My parents were married on this day in 1950. They had 51 anniversaries together before they died, less than 3 months apart, in 2002. I've been ambivalent about their marriage for many years. Was it remarkable that they were together for 51 years? Yes. Was it good for each of them? I'm not so sure about that.
My parents had 6 kids, all of whom survive to this day. My mom said she felt she probably had some miscarriages in between my next older sister and me -- given that she had her first three daughters at 17 month intervals, and I was born 51 months after that, it seems likely that she is correct. I don't know if they meant to have a lot children or if that is just the way things played out. This was the 1950s and early 60s, so it's not like they were all that unusual in the number of kids they had.
Six kids were a lot of work and pressure, though. My parents were the first generation in their families to go to college. Heck, my grandfather's wish was that my father finish high school. Thanks to WWII and the GI bill, my parents went to college, where they met and married. Their goal was to give each of their children a college education. They paid tuition, room & board; we paid for books, transportation home, and other expenses of college life. All but one completed bachelors degrees, and the last chose to quit school after 3 years since he really didn't like it.
I think this goal is a major part of why my father became an alcoholic, as his increasing use of alcohol seemed to tie to increasing number of kids at or approaching college age. For two and a half years, he had 3 kids in college, on one engineer's salary. I can understand why this pressure would drive him to drinking. He also changed jobs a few times, including the time he quit his old job with no new one arranged and a few months before he had two kids in college. I was there when he told my mom he'd quit, and I had never seen her turn so white or rigid. I was only 11, and my parents did not really discuss finances with us, so I didn't really understand the situation.
My mother later developed an extremely vituperative tongue when it came to my father, and most people for that matter. She could only see the negative and would bitch until the cows came home and about how the cows came home once they were home.
I was talking with my SIL one time about my parents (her father also was an alcoholic). We agreed that my mother had cause for her bitterness, esp. since my father was nasty-tongued to family when drinking, but that either of us would find drinking necessary to live with my mother at that point in her life.

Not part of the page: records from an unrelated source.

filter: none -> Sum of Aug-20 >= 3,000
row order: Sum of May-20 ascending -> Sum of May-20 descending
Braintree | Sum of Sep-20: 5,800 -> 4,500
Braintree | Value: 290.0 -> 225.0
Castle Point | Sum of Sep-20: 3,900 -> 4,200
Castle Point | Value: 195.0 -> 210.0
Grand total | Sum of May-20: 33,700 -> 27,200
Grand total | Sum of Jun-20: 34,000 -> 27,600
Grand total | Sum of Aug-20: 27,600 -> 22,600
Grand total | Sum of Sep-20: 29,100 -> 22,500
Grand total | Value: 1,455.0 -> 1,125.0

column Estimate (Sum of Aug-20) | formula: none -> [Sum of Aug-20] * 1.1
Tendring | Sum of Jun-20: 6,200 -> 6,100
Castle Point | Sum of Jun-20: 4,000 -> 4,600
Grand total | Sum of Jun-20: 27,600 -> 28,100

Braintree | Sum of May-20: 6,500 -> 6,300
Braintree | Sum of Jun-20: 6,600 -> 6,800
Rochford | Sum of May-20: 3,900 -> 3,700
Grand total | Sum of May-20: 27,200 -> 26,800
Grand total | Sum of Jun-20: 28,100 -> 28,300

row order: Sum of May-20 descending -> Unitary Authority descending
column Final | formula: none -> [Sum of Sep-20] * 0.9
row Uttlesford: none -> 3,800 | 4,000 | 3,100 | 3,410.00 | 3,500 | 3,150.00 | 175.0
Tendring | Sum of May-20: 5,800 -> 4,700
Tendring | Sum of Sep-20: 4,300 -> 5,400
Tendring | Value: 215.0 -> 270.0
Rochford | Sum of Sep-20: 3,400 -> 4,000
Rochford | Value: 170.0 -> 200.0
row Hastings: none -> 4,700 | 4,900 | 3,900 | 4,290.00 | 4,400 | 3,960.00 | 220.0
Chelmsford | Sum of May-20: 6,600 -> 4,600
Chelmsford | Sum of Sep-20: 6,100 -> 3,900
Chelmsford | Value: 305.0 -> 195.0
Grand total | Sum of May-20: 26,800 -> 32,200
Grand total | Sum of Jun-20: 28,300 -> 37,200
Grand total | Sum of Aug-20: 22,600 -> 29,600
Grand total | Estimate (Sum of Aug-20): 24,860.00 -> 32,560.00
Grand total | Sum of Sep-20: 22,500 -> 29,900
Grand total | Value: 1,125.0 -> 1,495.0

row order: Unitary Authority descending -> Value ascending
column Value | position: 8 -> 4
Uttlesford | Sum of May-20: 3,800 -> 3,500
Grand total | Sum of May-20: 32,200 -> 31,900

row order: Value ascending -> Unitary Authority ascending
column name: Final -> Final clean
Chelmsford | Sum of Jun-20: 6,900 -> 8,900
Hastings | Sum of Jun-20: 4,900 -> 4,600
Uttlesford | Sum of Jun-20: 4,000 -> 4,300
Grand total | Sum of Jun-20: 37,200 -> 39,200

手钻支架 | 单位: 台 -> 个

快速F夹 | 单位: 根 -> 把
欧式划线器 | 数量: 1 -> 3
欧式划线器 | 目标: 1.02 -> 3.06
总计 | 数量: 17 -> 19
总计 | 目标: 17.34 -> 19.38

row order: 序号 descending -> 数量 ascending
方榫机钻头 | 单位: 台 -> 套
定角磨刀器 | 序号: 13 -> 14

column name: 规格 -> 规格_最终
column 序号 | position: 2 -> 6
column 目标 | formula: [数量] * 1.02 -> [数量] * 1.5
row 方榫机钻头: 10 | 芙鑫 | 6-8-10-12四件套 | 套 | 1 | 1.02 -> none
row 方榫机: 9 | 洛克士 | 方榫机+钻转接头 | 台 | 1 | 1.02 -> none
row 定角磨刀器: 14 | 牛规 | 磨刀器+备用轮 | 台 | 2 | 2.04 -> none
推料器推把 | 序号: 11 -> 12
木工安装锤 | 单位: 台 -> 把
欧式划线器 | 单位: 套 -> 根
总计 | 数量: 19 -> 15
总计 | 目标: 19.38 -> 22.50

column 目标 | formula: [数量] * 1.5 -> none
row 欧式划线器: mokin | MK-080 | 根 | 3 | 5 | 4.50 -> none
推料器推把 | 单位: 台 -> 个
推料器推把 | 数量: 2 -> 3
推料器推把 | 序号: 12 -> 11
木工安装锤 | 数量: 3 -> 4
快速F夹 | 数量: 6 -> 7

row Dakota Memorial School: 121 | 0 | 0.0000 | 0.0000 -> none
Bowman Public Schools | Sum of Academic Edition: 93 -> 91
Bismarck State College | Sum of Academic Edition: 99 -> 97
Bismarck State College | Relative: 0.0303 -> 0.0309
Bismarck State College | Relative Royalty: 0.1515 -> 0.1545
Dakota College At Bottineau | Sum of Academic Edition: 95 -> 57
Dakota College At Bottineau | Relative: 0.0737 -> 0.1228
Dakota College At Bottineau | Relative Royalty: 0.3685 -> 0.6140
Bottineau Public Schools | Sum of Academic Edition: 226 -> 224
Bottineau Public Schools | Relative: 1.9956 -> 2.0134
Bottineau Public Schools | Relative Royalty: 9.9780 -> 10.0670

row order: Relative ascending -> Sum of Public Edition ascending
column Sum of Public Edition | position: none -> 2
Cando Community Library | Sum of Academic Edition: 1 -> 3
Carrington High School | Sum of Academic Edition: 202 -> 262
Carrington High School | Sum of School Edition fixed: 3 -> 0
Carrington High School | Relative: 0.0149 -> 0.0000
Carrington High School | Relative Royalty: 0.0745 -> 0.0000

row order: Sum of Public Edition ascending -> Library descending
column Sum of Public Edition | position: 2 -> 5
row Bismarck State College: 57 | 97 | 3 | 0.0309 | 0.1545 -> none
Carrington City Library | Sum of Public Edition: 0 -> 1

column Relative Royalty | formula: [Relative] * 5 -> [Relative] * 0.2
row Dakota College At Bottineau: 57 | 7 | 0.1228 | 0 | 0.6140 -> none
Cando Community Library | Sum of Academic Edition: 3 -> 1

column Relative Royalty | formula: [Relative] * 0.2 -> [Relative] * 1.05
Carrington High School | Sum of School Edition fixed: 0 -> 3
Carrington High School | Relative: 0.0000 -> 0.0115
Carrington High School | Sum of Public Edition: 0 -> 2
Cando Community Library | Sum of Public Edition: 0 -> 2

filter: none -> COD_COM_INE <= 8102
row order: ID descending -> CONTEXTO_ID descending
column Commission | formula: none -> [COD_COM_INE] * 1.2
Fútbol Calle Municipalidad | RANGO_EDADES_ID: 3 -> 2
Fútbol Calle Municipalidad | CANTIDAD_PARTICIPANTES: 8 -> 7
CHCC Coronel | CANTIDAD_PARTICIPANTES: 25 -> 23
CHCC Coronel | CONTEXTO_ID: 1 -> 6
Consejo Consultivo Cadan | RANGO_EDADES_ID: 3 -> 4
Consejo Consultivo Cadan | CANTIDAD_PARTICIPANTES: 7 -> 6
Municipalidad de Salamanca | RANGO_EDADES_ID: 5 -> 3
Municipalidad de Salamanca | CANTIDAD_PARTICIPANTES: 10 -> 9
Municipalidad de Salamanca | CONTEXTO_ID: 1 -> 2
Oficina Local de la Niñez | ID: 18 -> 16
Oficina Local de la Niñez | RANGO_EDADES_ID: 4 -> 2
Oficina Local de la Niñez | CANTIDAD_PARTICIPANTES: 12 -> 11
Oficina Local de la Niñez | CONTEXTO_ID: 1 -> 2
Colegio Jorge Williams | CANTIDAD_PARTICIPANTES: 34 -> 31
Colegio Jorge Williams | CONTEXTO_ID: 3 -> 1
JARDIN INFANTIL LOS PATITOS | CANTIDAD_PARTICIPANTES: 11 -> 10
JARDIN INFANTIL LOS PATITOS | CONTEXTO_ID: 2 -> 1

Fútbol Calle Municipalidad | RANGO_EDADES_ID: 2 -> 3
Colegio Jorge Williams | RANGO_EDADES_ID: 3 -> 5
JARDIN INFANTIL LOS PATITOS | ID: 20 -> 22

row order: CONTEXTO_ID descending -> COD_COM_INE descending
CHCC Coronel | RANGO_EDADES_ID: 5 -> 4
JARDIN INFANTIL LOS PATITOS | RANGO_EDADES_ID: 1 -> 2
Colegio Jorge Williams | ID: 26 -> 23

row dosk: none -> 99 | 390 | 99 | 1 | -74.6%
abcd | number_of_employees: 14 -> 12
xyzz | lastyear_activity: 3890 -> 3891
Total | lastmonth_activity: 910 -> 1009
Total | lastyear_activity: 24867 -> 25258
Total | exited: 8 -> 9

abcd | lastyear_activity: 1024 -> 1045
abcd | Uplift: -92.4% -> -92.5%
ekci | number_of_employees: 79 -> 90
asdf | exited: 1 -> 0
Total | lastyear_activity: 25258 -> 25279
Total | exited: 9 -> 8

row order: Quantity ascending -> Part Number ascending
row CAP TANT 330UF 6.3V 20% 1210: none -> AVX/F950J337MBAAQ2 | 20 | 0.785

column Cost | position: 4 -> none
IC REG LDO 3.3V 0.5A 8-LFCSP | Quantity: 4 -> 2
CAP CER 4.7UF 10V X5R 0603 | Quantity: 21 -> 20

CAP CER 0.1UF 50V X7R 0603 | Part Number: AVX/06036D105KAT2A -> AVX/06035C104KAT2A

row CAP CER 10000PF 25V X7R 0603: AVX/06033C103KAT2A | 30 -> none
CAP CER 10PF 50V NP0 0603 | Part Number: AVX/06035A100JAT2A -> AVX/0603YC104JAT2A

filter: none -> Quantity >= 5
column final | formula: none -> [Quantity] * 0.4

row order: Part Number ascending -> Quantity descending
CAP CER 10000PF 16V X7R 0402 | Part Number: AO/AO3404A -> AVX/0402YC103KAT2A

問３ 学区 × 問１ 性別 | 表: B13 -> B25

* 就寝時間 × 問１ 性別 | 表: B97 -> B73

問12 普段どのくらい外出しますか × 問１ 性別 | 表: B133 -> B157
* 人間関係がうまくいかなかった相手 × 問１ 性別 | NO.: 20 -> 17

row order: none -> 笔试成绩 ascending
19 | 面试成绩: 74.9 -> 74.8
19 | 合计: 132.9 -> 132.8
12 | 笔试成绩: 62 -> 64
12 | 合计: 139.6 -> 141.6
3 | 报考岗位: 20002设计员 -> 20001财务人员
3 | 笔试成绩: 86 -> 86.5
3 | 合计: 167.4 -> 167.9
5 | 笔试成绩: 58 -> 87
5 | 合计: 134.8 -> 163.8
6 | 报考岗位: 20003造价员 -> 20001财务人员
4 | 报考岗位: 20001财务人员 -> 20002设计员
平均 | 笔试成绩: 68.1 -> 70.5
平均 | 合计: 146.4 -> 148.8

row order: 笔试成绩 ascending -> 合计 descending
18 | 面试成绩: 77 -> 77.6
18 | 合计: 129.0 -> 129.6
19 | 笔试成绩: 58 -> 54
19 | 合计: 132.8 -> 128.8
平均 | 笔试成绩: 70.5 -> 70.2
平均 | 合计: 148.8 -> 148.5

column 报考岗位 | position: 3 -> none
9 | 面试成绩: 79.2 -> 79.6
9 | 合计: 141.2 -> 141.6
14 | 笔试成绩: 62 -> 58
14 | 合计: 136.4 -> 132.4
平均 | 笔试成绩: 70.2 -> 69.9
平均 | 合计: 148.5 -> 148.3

Because they were so miserable together, I often wished, especially as an adult, that my parents would divorce and create new lives for themselves. I think around the 30-year mark would've been a good time for this. Kids would be either grown or in college, so less disrupted. Parents would've been roughly 60 with reasonable health (for alcoholics) left.
They stayed together and miserable for many more years. My father got sober in 1987 but was drinking again by 1995. My siblings and I, sans spouses and children, got together in 2000 to take my parents to dinner for their 50th anniversary. I had mixed emotions about participating since I didn't see the 50 years as something to celebrate. I showed up, though. My brother arranged a small banquet hall for the 8 of us, but my father said he didn't feel well and didn't go. We weren't sure if he was feeling sick because we had been at their apartment most of the day, so he hadn't been able to get to his alcohol or what the deal was. His absence allowed my mother to choose to drink, which could get ugly, too. It was a nice enough dinner, and I caught an early morning flight out which allowed me to get home in time to run my dog in an agility trial that afternoon (my parents lived in ET, I live in PT zone).
Even now, I feel they would have been better off divorced.